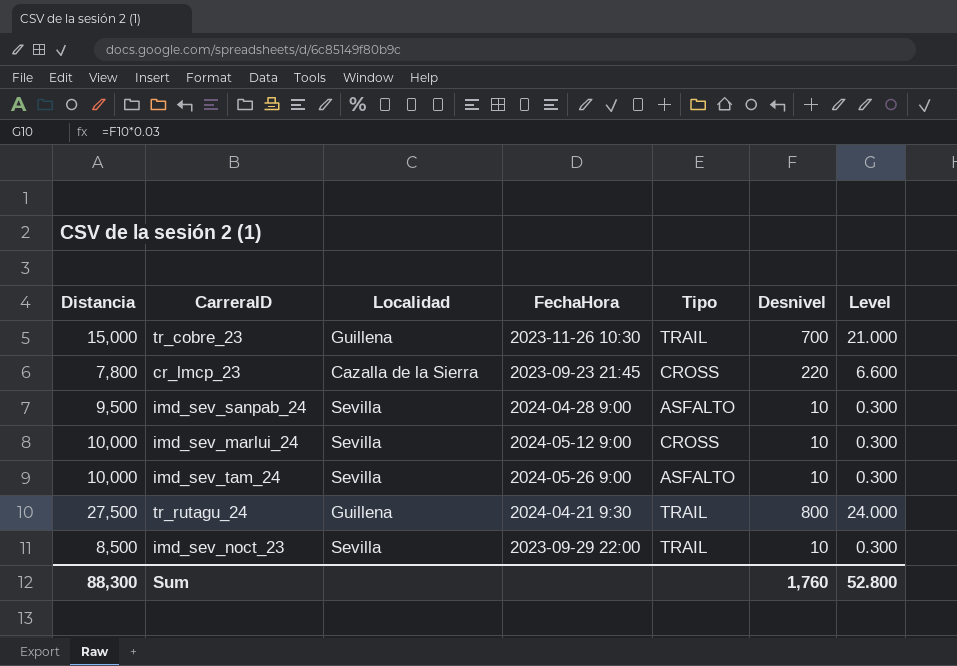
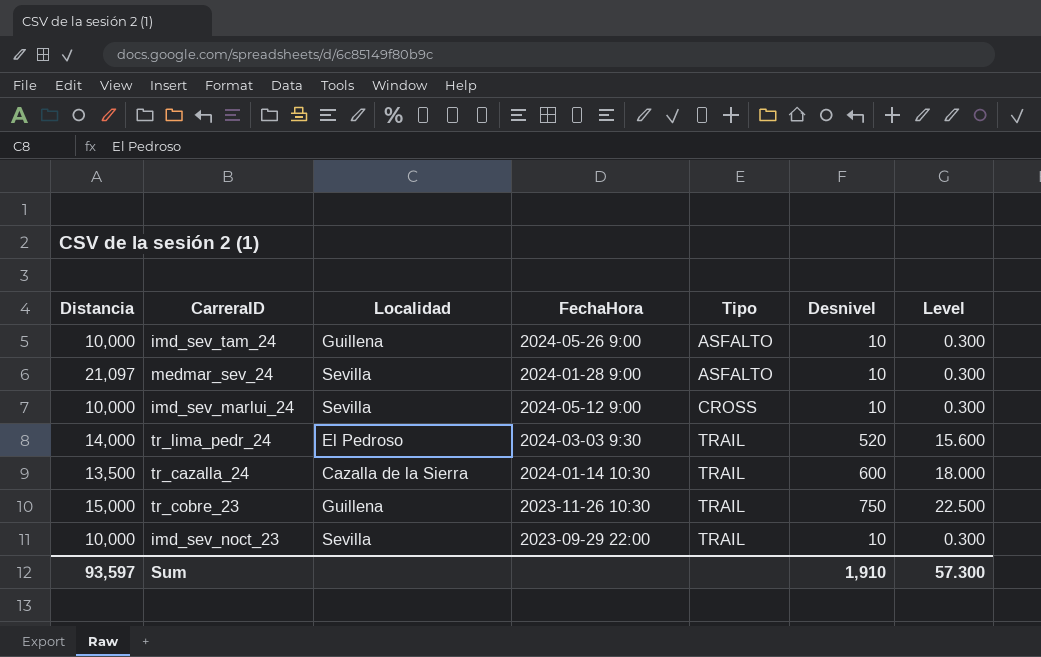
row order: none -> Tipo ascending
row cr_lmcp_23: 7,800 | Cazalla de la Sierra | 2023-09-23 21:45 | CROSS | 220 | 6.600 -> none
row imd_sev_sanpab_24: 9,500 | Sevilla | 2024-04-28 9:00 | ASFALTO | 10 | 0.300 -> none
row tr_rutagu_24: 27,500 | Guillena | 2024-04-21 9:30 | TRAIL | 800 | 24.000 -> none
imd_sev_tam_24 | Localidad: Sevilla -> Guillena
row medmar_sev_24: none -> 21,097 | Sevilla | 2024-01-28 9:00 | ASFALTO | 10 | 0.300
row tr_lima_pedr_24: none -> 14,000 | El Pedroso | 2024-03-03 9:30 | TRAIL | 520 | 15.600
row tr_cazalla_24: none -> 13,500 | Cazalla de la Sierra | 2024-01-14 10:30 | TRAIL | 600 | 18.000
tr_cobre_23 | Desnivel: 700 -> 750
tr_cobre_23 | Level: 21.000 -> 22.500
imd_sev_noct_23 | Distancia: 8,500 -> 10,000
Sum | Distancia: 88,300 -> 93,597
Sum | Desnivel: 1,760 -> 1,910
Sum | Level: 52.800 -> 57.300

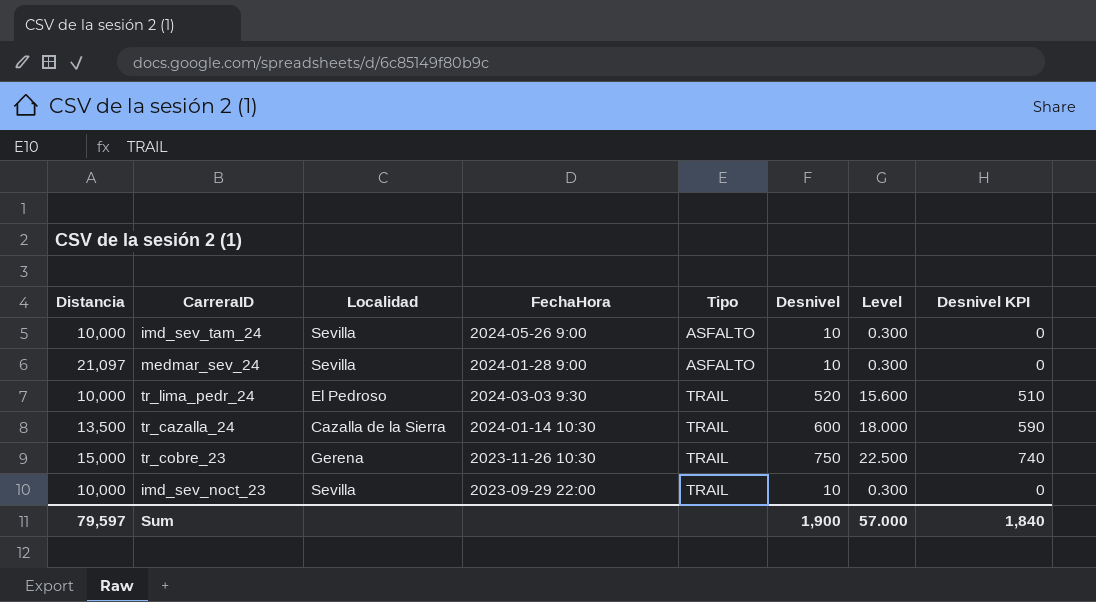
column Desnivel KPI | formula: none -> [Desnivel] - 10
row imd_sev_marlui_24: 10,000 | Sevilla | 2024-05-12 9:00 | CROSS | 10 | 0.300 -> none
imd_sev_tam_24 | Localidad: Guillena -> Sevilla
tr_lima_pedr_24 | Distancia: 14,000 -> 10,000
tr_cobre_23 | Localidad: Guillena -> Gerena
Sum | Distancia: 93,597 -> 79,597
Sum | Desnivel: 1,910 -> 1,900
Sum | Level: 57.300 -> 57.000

■ ■ ■

The expected output is the run of lines from the one holding "imd_sev_tam_24 | Localidad: Guillena" to the last line of the entries above, each reproduced character for character.

▶ [Result of the task]
imd_sev_tam_24 | Localidad: Guillena -> Sevilla
tr_lima_pedr_24 | Distancia: 14,000 -> 10,000
tr_cobre_23 | Localidad: Guillena -> Gerena
Sum | Distancia: 93,597 -> 79,597
Sum | Desnivel: 1,910 -> 1,900
Sum | Level: 57.300 -> 57.000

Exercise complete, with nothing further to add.